With prosecutors alleging that three men were with Lloyd in the car that drove him to the spot of his death and with three men now in custody, it seems on the surface that the three men allegedly in the car are the same three men who have been arrested.
Previously, prosecutors had said that the three men who were in the car are in custody, without expressly identifying the three men in the car as Aaron Hernandez, Carlos Ortiz, and Ernest Wallace. On Sunday, a spokesperson for Bristol County District Attorney Sam Sutter reiterated the general point.
“[H]is investigative team now believe that the three people in the silver Nissan Altima when Odin Lloyd entered it, are in custody,” Yasmina Serdarevic said, via ABC News.
This creates the impression that the three men in the car who are in custody are the same three men whose names have been publicly released: Hernandez, Ortiz, and Wallace.
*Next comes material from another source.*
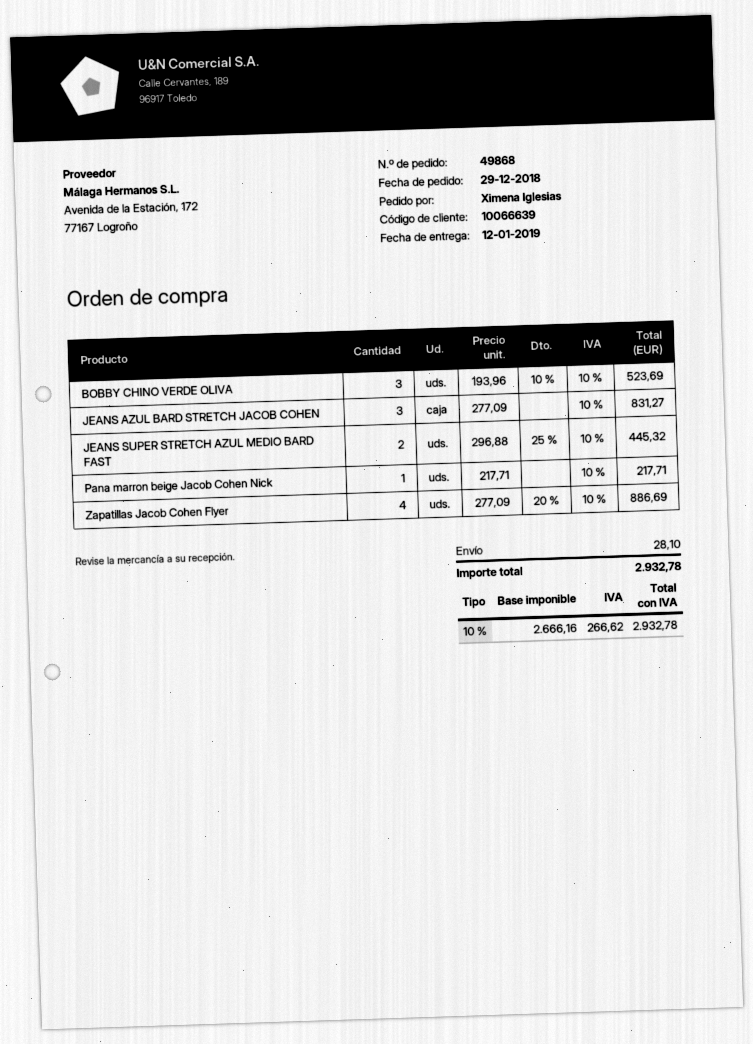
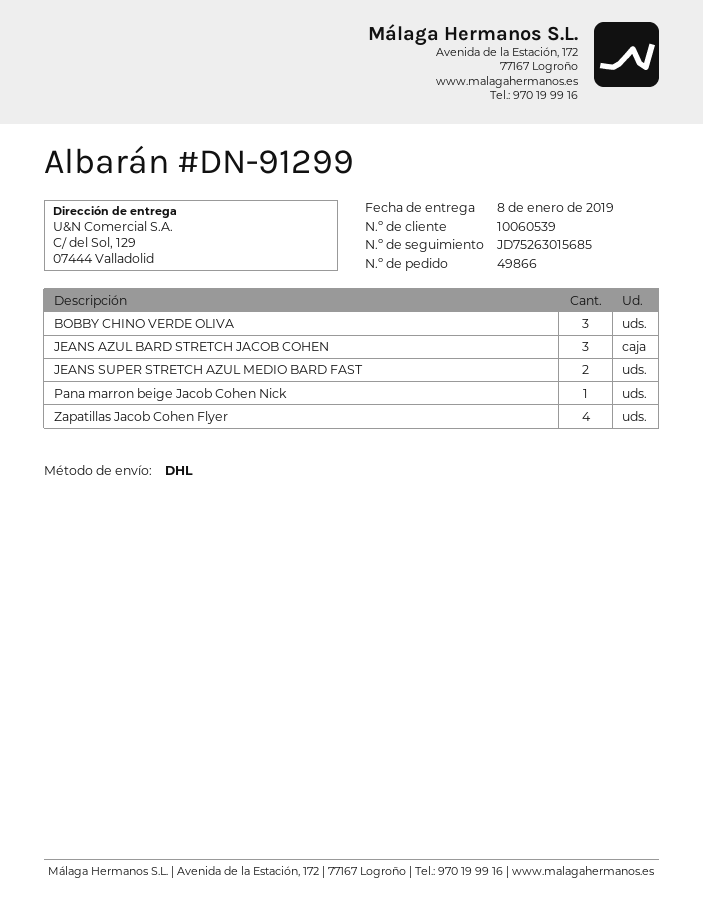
order number: 49868 -> 49866
delivery date: 2019-01-12 -> 2019-01-08
customer number: 10066639 -> 10060539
But prosecutors have, to our knowledge, never declared that Ortiz and Wallace are the other two men who were with Hernandez and Lloyd in the moments before Lloyd’s death.
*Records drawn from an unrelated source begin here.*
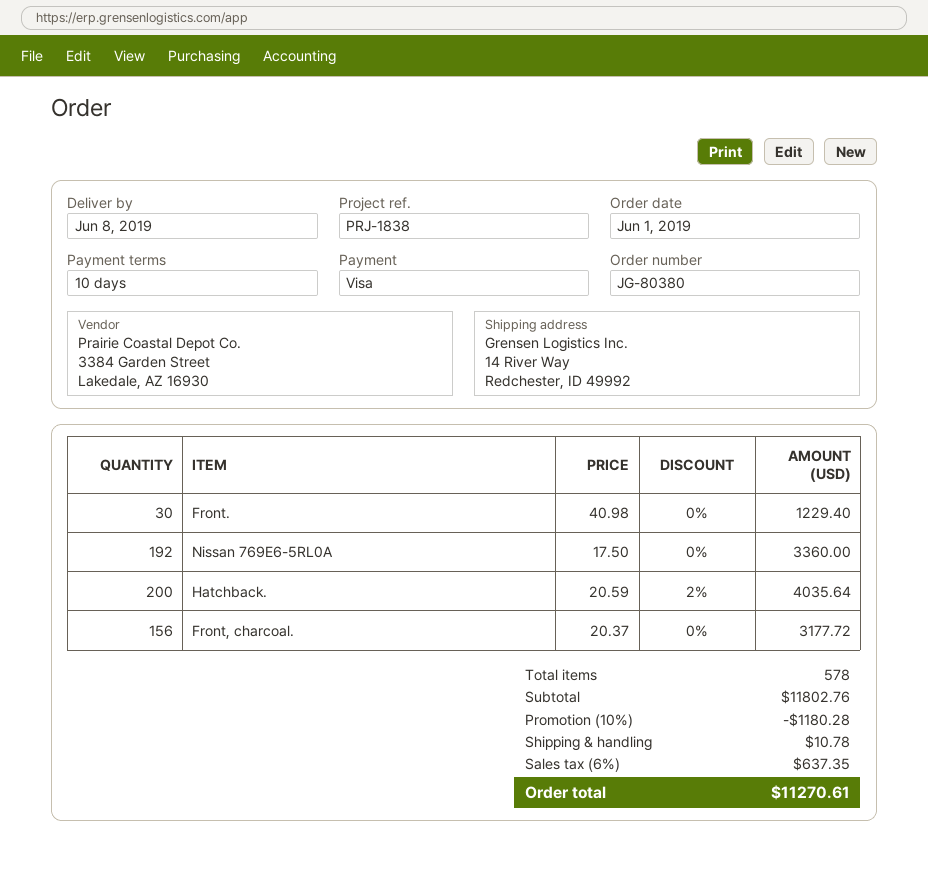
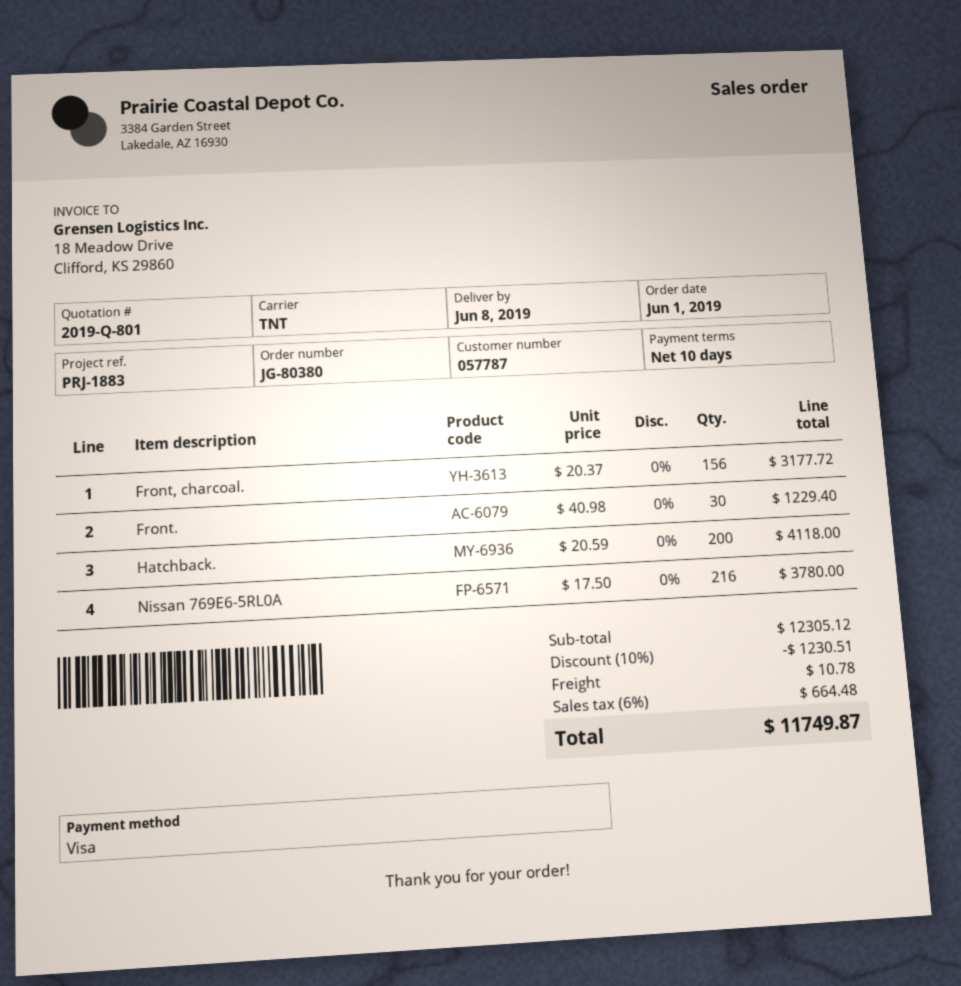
reference: PRJ-1838 -> PRJ-1883
Nissan 769E6-5RL0A: 192 x 17.50 = 3360.00 -> 216 x 17.50 = 3780.00
Hatchback.: 200 x 20.59 - 2% = 4035.64 -> 200 x 20.59 = 4118.00
subtotal: 11802.76 -> 12305.12
discount: 10% = 1180.28 -> 10% = 1230.51
tax: 6% = 637.35 -> 6% = 664.48
total: 11270.61 -> 11749.87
And this continues to make us (or at least me) think there’s another person in custody whose name we don’t know. A person who supplied prosecutors with information about the things Hernandez allegedly said to Lloyd about not being able to “trust” anyone, as prosecutor Bill McCauley said Wednesday in court. A person who also has provided evidence linking Hernandez to an 11-month -old double murder that has gone from cold to hot faster than a toddler tearing through an Easter egg hunt.
Wallace, who turned himself in on Friday, was wanted on charges of being an accessory after the fact. If he were summoned by Hernandez to come from Connecticut to Massachusetts and rode in the car that retrieved Lloyd from his home and had some sort of a role in the execution allegedly orchestrated by Hernandez (or at a minimum did nothing to voice an objection), Wallace also would be an accessory before the fact. And he would likely be charged directly with murder.
Maybe I’m overthinking it. (As usual.) Or maybe there’s someone whose identity is being protected for now who was in the car and who has suppled prosecutors with key information about the things Hernandez said to Lloyd, regarding Hernandez’s possible involvement in the unsolved double murder, and possibly more.
If so, it means that prosecutors likely know a lot more than what was shared in court last week.